I am using a Macbook pro mid 2010 and Airport Extreme 4th generation and never had a problem in Snow Leopard

Wireless connection issues started after installing Lion and got progressively worse with Mountain Lion

I have tried every suggested fix to no avail and my wireless connection will drop every time my Mac sleeps and when woken I always have to wait and enter my closed network manually which is highly annoying.

To others out there with the same problem don't rely on help from Apple telephone support as they seem to be a clueless bunch these days with very limited technical expertise.

Come on Apple get it together and own up officially to this major flaw and get it fixed pronto!

Sep 16, 2012 12:18 PM in response to neale121

Hi Neale121, I am fully inline with you: this is ML sw issue, n doubt. his given said, there is no much chance to get it solve by complaining I te forums. I am quite surprised by the extended time the Engineers of apple are actuall tring to help over the AppleCare phone lines ...but they apparently are 100% disconnected from Apple forums that are getting that reputation of "complaining place only".

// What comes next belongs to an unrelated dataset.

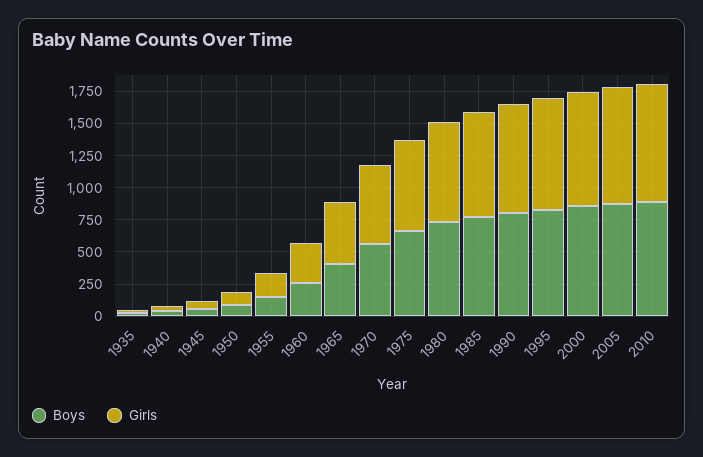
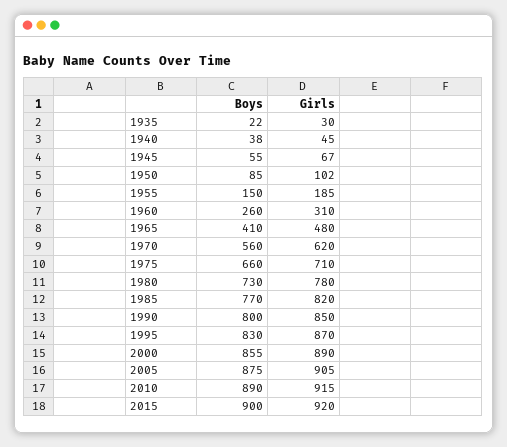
Boys, 2015: none -> 900
Girls, 2015: none -> 920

The main issue is that AppleCare is moving to denial mode and just tell customers "WEP is finished for OS X, move to WPA". I have a difficulty to admit this and to throw to the bing quite a flew devices that are WEP-dependent., ,



I am currentely doing a new attempt by fixe DHCP address and move away from DHCP.

Sep 19, 2012 12:32 PM in response to henrijacobs

Router: D-Link DIR-615


I've just resolved my Mountain Lion wifi problem. My problem was of the disconnect-every-few-minutes-particularly-while-streaming variety.


What didn't work: every solution under the sun: changing the MTU setting in Network preferences, setting router to wireless-g, resetting stuff, restarting stuff...


What worked was updating the router's firmware. The router's "check for updates" button doesn't report any updates available, but the D-Link website does.

Sep 23, 2012 4:37 PM in response to henrijacobs

I'm pleased to finally find others describing the same issue I've been having since installing ML. Definitely not pleased that this is still an issue. For the first time, and not the last, I imagine, I'm genuinely angry with Apple.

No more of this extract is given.